Front-end code change data

=-=-=

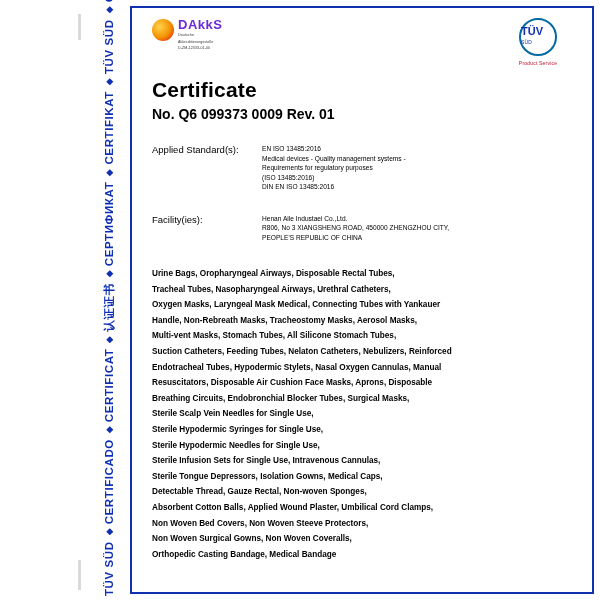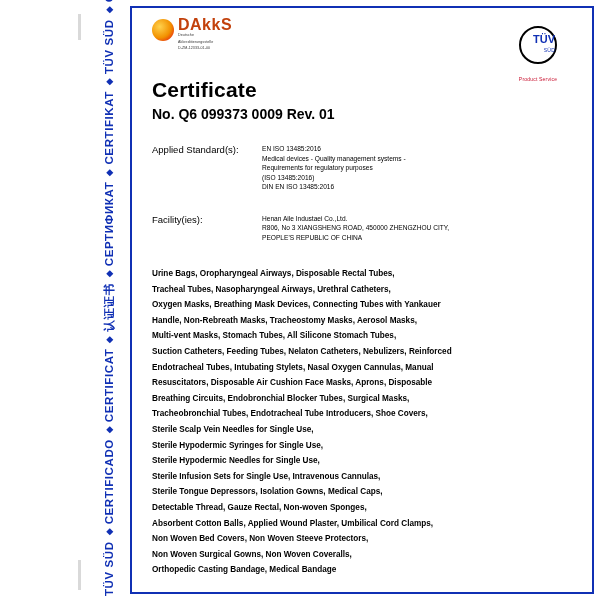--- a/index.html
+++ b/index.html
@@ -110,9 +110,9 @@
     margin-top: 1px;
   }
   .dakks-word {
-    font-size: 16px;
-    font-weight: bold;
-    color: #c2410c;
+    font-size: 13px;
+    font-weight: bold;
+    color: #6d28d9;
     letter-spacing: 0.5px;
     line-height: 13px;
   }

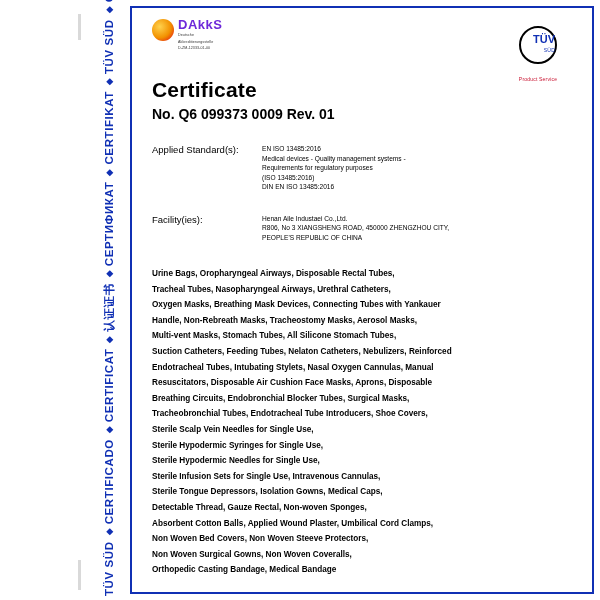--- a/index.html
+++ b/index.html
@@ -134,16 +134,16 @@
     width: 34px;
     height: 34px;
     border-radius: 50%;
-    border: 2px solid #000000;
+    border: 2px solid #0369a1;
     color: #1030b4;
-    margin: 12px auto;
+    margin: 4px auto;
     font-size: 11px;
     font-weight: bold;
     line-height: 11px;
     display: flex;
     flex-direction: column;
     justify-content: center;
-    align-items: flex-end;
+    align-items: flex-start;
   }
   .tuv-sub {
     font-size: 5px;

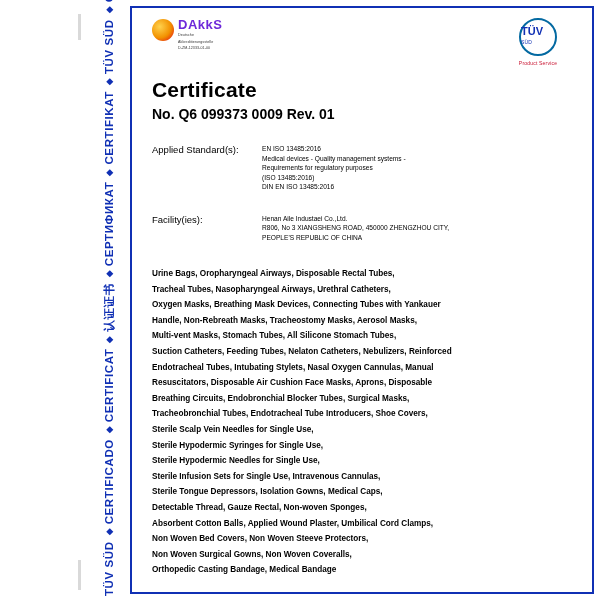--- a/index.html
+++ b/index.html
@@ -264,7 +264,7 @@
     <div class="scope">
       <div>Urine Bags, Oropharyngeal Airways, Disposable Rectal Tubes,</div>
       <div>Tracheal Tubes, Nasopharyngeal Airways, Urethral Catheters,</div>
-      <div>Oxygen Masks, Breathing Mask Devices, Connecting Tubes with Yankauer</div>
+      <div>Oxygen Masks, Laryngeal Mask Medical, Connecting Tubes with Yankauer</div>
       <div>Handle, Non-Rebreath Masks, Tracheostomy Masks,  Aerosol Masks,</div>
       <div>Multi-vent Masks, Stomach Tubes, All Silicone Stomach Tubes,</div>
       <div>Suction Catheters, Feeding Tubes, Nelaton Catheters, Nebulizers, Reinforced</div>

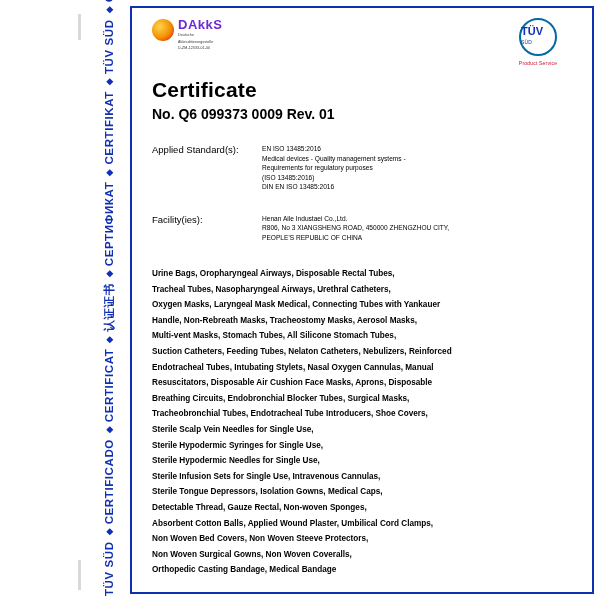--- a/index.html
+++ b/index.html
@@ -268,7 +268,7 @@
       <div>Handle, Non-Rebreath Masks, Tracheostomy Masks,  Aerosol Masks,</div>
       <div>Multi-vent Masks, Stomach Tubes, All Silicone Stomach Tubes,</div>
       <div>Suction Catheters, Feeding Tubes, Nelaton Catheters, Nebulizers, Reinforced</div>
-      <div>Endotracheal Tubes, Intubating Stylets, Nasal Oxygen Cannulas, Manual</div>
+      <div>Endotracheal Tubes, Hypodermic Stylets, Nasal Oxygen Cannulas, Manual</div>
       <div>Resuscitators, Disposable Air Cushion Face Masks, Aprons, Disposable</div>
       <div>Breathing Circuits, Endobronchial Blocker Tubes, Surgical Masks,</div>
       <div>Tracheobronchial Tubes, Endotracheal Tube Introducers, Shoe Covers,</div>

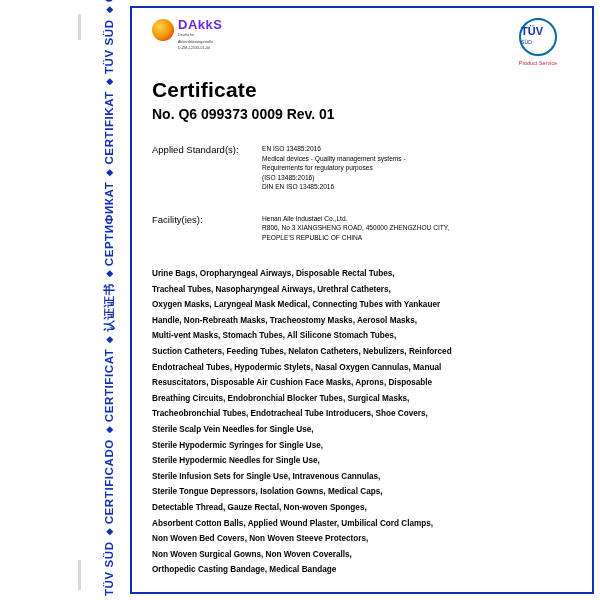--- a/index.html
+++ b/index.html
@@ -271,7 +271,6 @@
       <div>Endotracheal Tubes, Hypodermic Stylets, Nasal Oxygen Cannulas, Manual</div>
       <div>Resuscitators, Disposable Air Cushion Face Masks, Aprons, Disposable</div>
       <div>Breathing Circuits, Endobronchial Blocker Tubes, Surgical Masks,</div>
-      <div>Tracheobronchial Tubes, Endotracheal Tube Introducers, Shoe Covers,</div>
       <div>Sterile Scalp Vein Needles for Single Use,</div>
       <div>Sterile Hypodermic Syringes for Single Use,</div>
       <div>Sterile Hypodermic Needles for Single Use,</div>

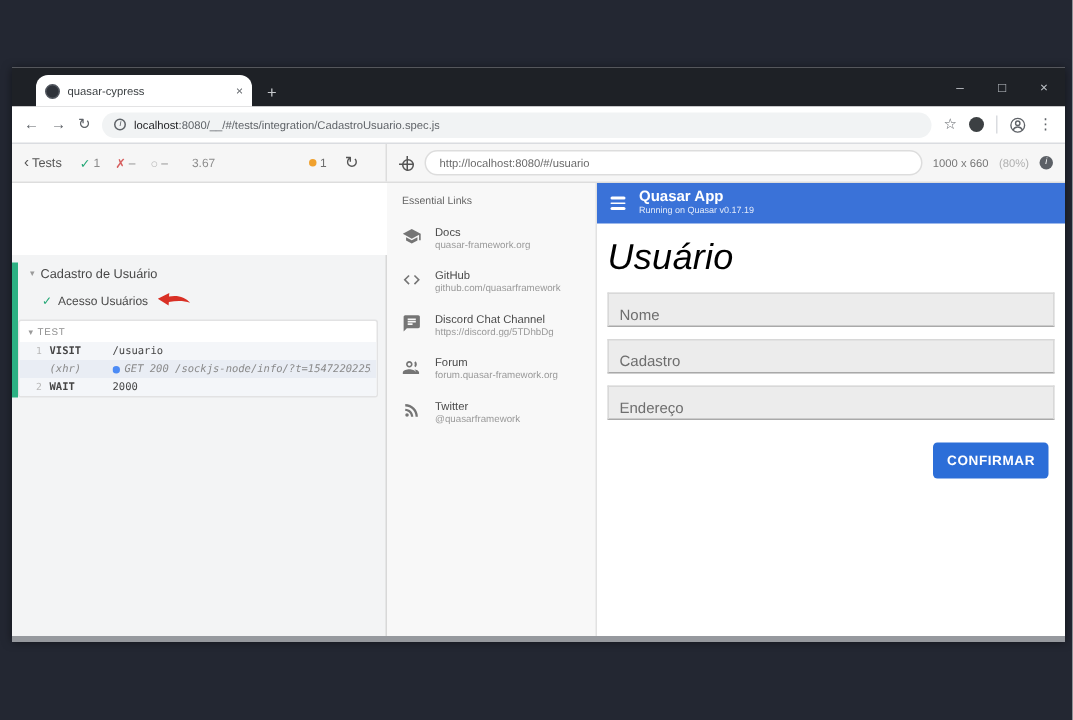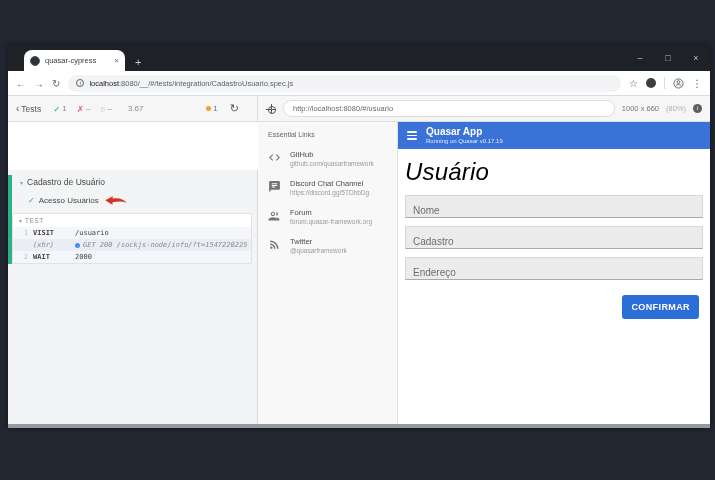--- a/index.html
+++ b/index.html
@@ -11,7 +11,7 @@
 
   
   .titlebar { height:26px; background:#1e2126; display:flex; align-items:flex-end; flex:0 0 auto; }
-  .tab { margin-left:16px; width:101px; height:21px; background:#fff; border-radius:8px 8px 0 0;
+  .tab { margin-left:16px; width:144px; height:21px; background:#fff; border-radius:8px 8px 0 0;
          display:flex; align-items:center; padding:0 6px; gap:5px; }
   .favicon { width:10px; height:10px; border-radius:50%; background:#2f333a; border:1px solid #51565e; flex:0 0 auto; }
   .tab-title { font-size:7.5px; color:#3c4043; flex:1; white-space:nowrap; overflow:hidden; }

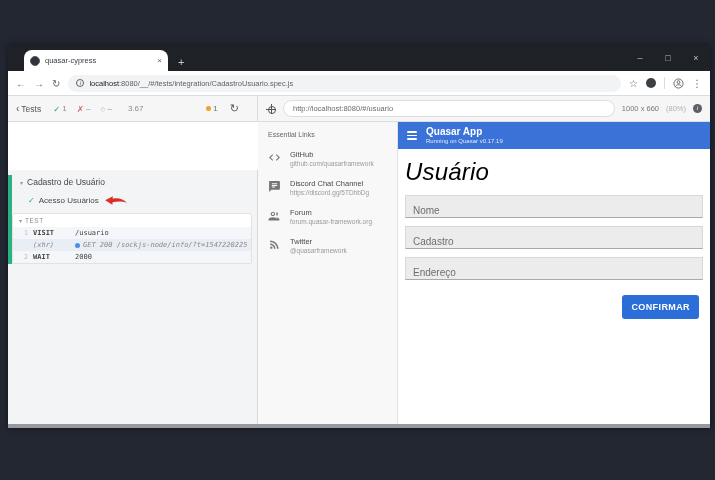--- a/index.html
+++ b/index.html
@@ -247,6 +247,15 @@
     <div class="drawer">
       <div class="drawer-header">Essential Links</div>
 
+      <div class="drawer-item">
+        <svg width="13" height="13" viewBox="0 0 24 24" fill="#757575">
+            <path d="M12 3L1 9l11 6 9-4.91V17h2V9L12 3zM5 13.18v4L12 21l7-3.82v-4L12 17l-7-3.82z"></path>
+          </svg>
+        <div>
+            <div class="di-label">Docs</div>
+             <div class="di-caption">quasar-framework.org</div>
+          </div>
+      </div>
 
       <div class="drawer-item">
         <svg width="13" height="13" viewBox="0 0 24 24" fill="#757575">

=-=-=

When you copy the entries, keep every word exactly as it stands and drop any pictures.

## Answer space
--- a/index.html
+++ b/index.html
@@ -110,9 +110,9 @@
     margin-top: 1px;
   }
   .dakks-word {
-    font-size: 16px;
-    font-weight: bold;
-    color: #c2410c;
+    font-size: 13px;
+    font-weight: bold;
+    color: #6d28d9;
     letter-spacing: 0.5px;
     line-height: 13px;
   }

--- a/index.html
+++ b/index.html
@@ -134,16 +134,16 @@
     width: 34px;
     height: 34px;
     border-radius: 50%;
-    border: 2px solid #000000;
+    border: 2px solid #0369a1;
     color: #1030b4;
-    margin: 12px auto;
+    margin: 4px auto;
     font-size: 11px;
     font-weight: bold;
     line-height: 11px;
     display: flex;
     flex-direction: column;
     justify-content: center;
-    align-items: flex-end;
+    align-items: flex-start;
   }
   .tuv-sub {
     font-size: 5px;

--- a/index.html
+++ b/index.html
@@ -264,7 +264,7 @@
     <div class="scope">
       <div>Urine Bags, Oropharyngeal Airways, Disposable Rectal Tubes,</div>
       <div>Tracheal Tubes, Nasopharyngeal Airways, Urethral Catheters,</div>
-      <div>Oxygen Masks, Breathing Mask Devices, Connecting Tubes with Yankauer</div>
+      <div>Oxygen Masks, Laryngeal Mask Medical, Connecting Tubes with Yankauer</div>
       <div>Handle, Non-Rebreath Masks, Tracheostomy Masks,  Aerosol Masks,</div>
       <div>Multi-vent Masks, Stomach Tubes, All Silicone Stomach Tubes,</div>
       <div>Suction Catheters, Feeding Tubes, Nelaton Catheters, Nebulizers, Reinforced</div>

--- a/index.html
+++ b/index.html
@@ -268,7 +268,7 @@
       <div>Handle, Non-Rebreath Masks, Tracheostomy Masks,  Aerosol Masks,</div>
       <div>Multi-vent Masks, Stomach Tubes, All Silicone Stomach Tubes,</div>
       <div>Suction Catheters, Feeding Tubes, Nelaton Catheters, Nebulizers, Reinforced</div>
-      <div>Endotracheal Tubes, Intubating Stylets, Nasal Oxygen Cannulas, Manual</div>
+      <div>Endotracheal Tubes, Hypodermic Stylets, Nasal Oxygen Cannulas, Manual</div>
       <div>Resuscitators, Disposable Air Cushion Face Masks, Aprons, Disposable</div>
       <div>Breathing Circuits, Endobronchial Blocker Tubes, Surgical Masks,</div>
       <div>Tracheobronchial Tubes, Endotracheal Tube Introducers, Shoe Covers,</div>

--- a/index.html
+++ b/index.html
@@ -271,7 +271,6 @@
       <div>Endotracheal Tubes, Hypodermic Stylets, Nasal Oxygen Cannulas, Manual</div>
       <div>Resuscitators, Disposable Air Cushion Face Masks, Aprons, Disposable</div>
       <div>Breathing Circuits, Endobronchial Blocker Tubes, Surgical Masks,</div>
-      <div>Tracheobronchial Tubes, Endotracheal Tube Introducers, Shoe Covers,</div>
       <div>Sterile Scalp Vein Needles for Single Use,</div>
       <div>Sterile Hypodermic Syringes for Single Use,</div>
       <div>Sterile Hypodermic Needles for Single Use,</div>

--- a/index.html
+++ b/index.html
@@ -11,7 +11,7 @@
 
   
   .titlebar { height:26px; background:#1e2126; display:flex; align-items:flex-end; flex:0 0 auto; }
-  .tab { margin-left:16px; width:101px; height:21px; background:#fff; border-radius:8px 8px 0 0;
+  .tab { margin-left:16px; width:144px; height:21px; background:#fff; border-radius:8px 8px 0 0;
          display:flex; align-items:center; padding:0 6px; gap:5px; }
   .favicon { width:10px; height:10px; border-radius:50%; background:#2f333a; border:1px solid #51565e; flex:0 0 auto; }
   .tab-title { font-size:7.5px; color:#3c4043; flex:1; white-space:nowrap; overflow:hidden; }

--- a/index.html
+++ b/index.html
@@ -247,6 +247,15 @@
     <div class="drawer">
       <div class="drawer-header">Essential Links</div>
 
+      <div class="drawer-item">
+        <svg width="13" height="13" viewBox="0 0 24 24" fill="#757575">
+            <path d="M12 3L1 9l11 6 9-4.91V17h2V9L12 3zM5 13.18v4L12 21l7-3.82v-4L12 17l-7-3.82z"></path>
+          </svg>
+        <div>
+            <div class="di-label">Docs</div>
+             <div class="di-caption">quasar-framework.org</div>
+          </div>
+      </div>
 
       <div class="drawer-item">
         <svg width="13" height="13" viewBox="0 0 24 24" fill="#757575">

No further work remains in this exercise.